**MATERIAL TO PROCESS**
****************

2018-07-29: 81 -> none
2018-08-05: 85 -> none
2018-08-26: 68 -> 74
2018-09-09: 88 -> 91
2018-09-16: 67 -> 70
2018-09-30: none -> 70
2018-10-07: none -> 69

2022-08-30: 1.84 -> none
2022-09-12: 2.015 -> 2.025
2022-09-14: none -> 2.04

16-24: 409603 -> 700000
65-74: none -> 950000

****************

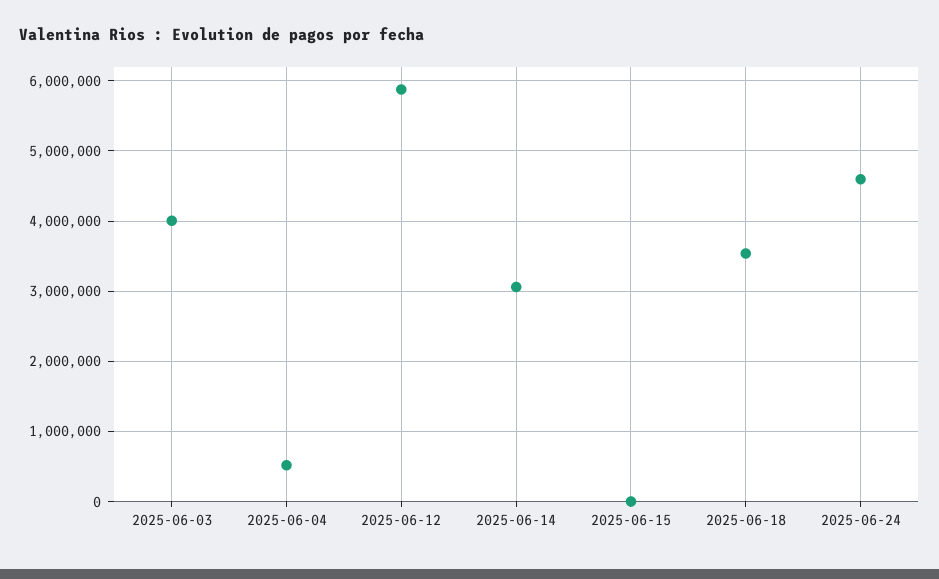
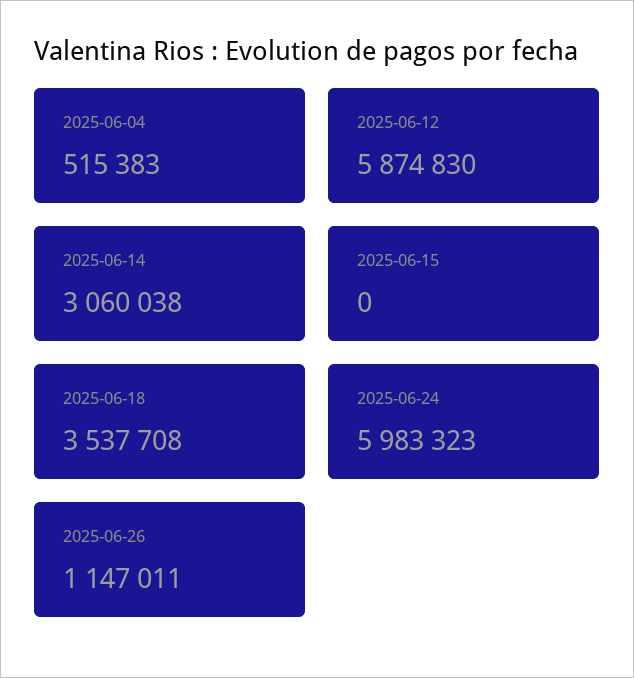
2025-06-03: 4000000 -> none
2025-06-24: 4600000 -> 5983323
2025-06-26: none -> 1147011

****************

**THE PROBLEM**
In the data above, start at the line that has "2018-07-29: 81 -> none", stop after the line that has "65-74: none -> 950000", and print every line in between exactly as it stands.

**WRITTEN SOLUTION**
2018-07-29: 81 -> none
2018-08-05: 85 -> none
2018-08-26: 68 -> 74
2018-09-09: 88 -> 91
2018-09-16: 67 -> 70
2018-09-30: none -> 70
2018-10-07: none -> 69

2022-08-30: 1.84 -> none
2022-09-12: 2.015 -> 2.025
2022-09-14: none -> 2.04

16-24: 409603 -> 700000
65-74: none -> 950000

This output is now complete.